How to Forward Ports With Iptables in Linux?

Port forwarding is a technique that allows external devices to access services running on internal network devices by redirecting traffic through specific ports. When you want to run a web server from your home computer, external users need to connect through your public IP address via port 80 (HTTP) or port 443 (HTTPS). Without proper port forwarding configuration, incoming connection requests are blocked by your router's firewall, preventing access to internal services.

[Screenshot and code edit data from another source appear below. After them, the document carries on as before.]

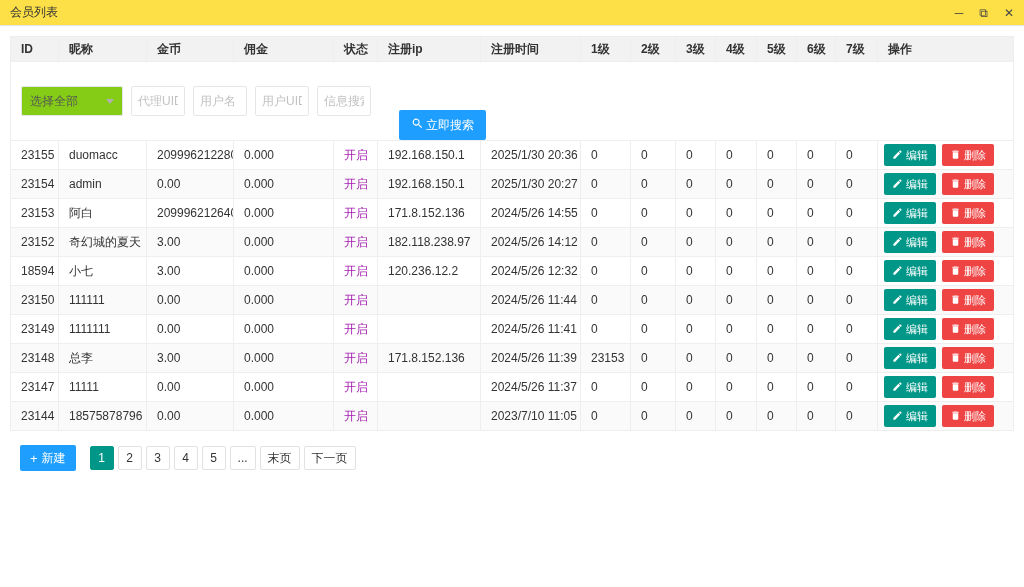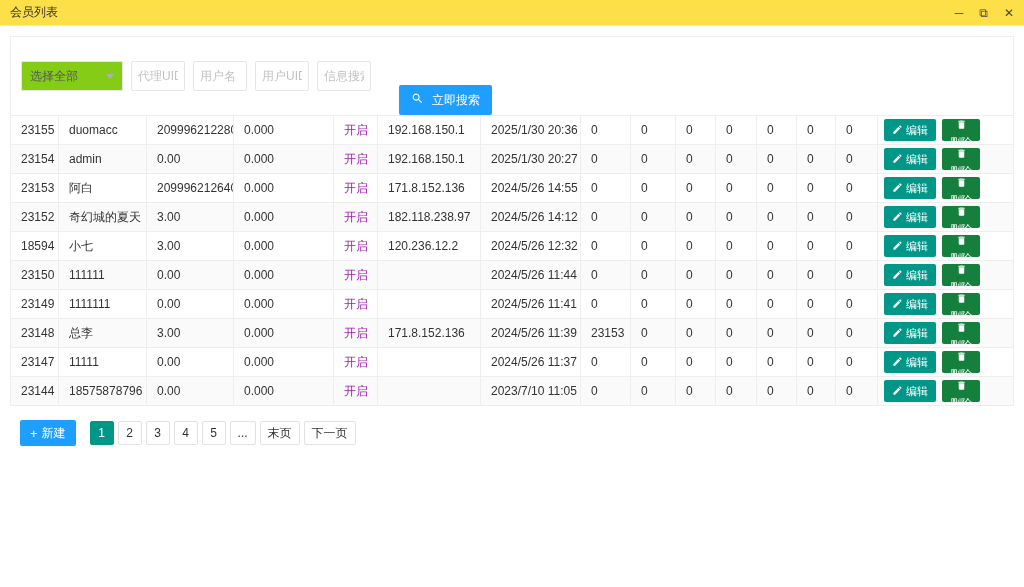"ID" tr.header-row { html: none -> <tr> <th>ID</th> <th>昵称</th> <th>金币</th> <th>佣金</th> <th>状态</th> <th>注册ip</th> <th>注册时间</th> <th>1级</th> <th>2级</th> <th>3级</th> <th>4级</th> <th>5级</th> <th>6级</th> <th>7级</th> <th>操作</th> </tr> }
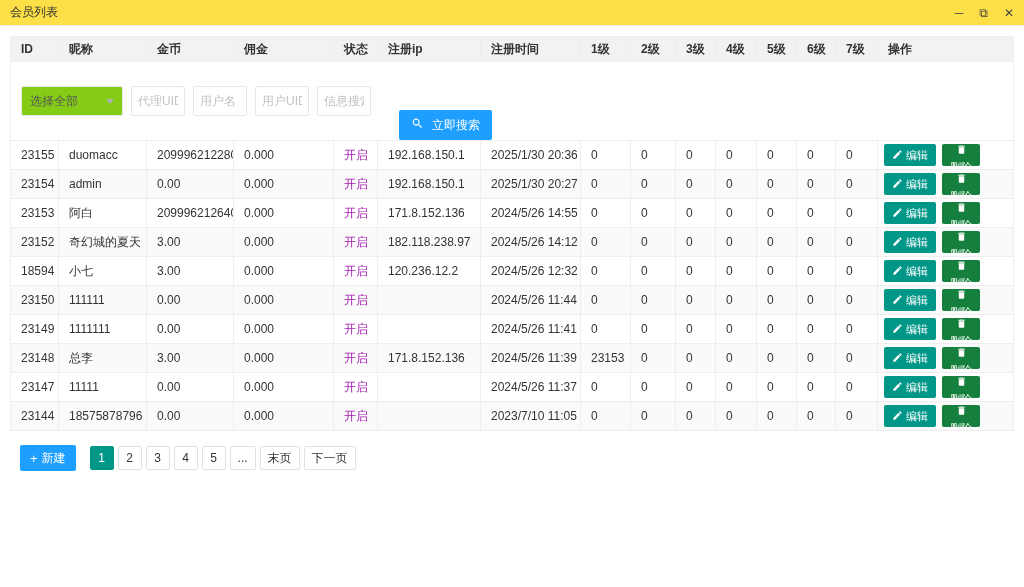"立即搜索" .search-btn { gap: 8px -> 2px }
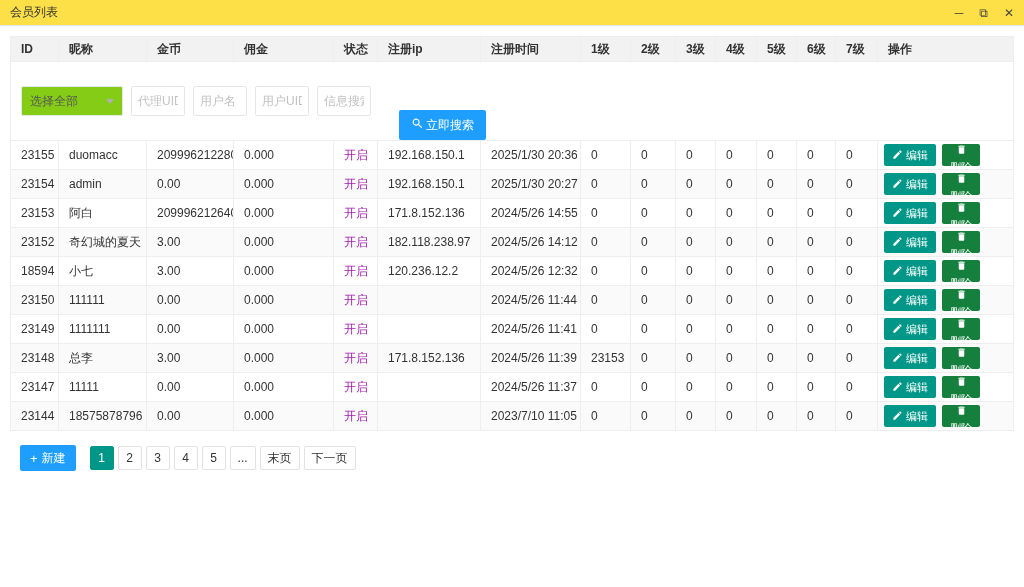"删除" .btn-delete { background: #15803d -> #ef4444; flex-direction: column -> none }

Iptables is a powerful Linux firewall utility that operates at the kernel level, providing robust packet filtering, NAT (Network Address Translation), and connection tracking capabilities. It can be used to configure port forwarding rules that redirect incoming traffic to specific internal addresses and ports.

Understanding Iptables

Iptables works by examining data packets as they pass through network interfaces and making decisions based on user-defined rules. It uses a hierarchical system of tables and chains to process packets:

• Tables Different categories like filter, nat, and mangle

• Chains Sets of rules within tables like INPUT, OUTPUT, FORWARD, and PREROUTING

• Rules Conditions that determine packet actions (ACCEPT, DROP, REJECT, or DNAT)

Basic Iptables Commands

# List all current rules
sudo iptables -L

# List NAT table rules
sudo iptables -t nat -L

# Flush all rules (be careful!)
sudo iptables -F

# Set default policy for a chain
sudo iptables -P INPUT ACCEPT

Setting Up Port Forwarding

Enable IP Forwarding

Before configuring iptables rules, enable IP forwarding in the kernel:

# Temporary (until reboot)
echo 1 > /proc/sys/net/ipv4/ip_forward

# Permanent (edit /etc/sysctl.conf)
net.ipv4.ip_forward = 1

Basic Port Forwarding Rules

Port forwarding uses the NAT table's PREROUTING chain with DNAT (Destination NAT) to redirect incoming traffic:

Forward Single Port

# Forward external port 8080 to internal server port 80
sudo iptables -t nat -A PREROUTING -p tcp --dport 8080 -j DNAT --to-destination 192.168.1.100:80

# Allow forwarded traffic through firewall
sudo iptables -A FORWARD -p tcp -d 192.168.1.100 --dport 80 -j ACCEPT

Forward Port Range

# Forward ports 8000-8010 to internal server
sudo iptables -t nat -A PREROUTING -p tcp --dport 8000:8010 -j DNAT --to-destination 192.168.1.100:8000-8010

# Allow forwarded traffic
sudo iptables -A FORWARD -p tcp -d 192.168.1.100 --dport 8000:8010 -j ACCEPT

Forward Multiple Specific Ports

# Forward HTTP and HTTPS to web server
sudo iptables -t nat -A PREROUTING -p tcp --dport 80 -j DNAT --to-destination 192.168.1.100:80
sudo iptables -t nat -A PREROUTING -p tcp --dport 443 -j DNAT --to-destination 192.168.1.100:443

# Allow forwarded traffic
sudo iptables -A FORWARD -p tcp -d 192.168.1.100 --dport 80 -j ACCEPT
sudo iptables -A FORWARD -p tcp -d 192.168.1.100 --dport 443 -j ACCEPT

Complete Example

Here's a complete example forwarding external SSH access on port 2222 to an internal server's port 22:

# 1. Enable IP forwarding
sudo sysctl -w net.ipv4.ip_forward=1

# 2. Add DNAT rule to forward port 2222 to internal SSH
sudo iptables -t nat -A PREROUTING -p tcp --dport 2222 -j DNAT --to-destination 192.168.1.50:22

# 3. Allow forwarded SSH traffic
sudo iptables -A FORWARD -p tcp -d 192.168.1.50 --dport 22 -j ACCEPT

# 4. Allow established connections back
sudo iptables -A FORWARD -m state --state ESTABLISHED,RELATED -j ACCEPT

# 5. Save rules (Ubuntu/Debian)
sudo iptables-save > /etc/iptables/rules.v4

Verification and Troubleshooting

Test your port forwarding configuration:

# Check if port is listening
sudo netstat -tulnp | grep :2222

# Test connection from external host
telnet your_public_ip 2222

# View iptables counters
sudo iptables -t nat -L -v -n

Conclusion

Port forwarding with iptables enables external access to internal network services by redirecting traffic through DNAT rules in the NAT table. The key steps involve enabling IP forwarding, creating PREROUTING rules for destination translation, and allowing forwarded traffic through the FORWARD chain. Proper configuration requires both NAT and filter table rules to work together effectively.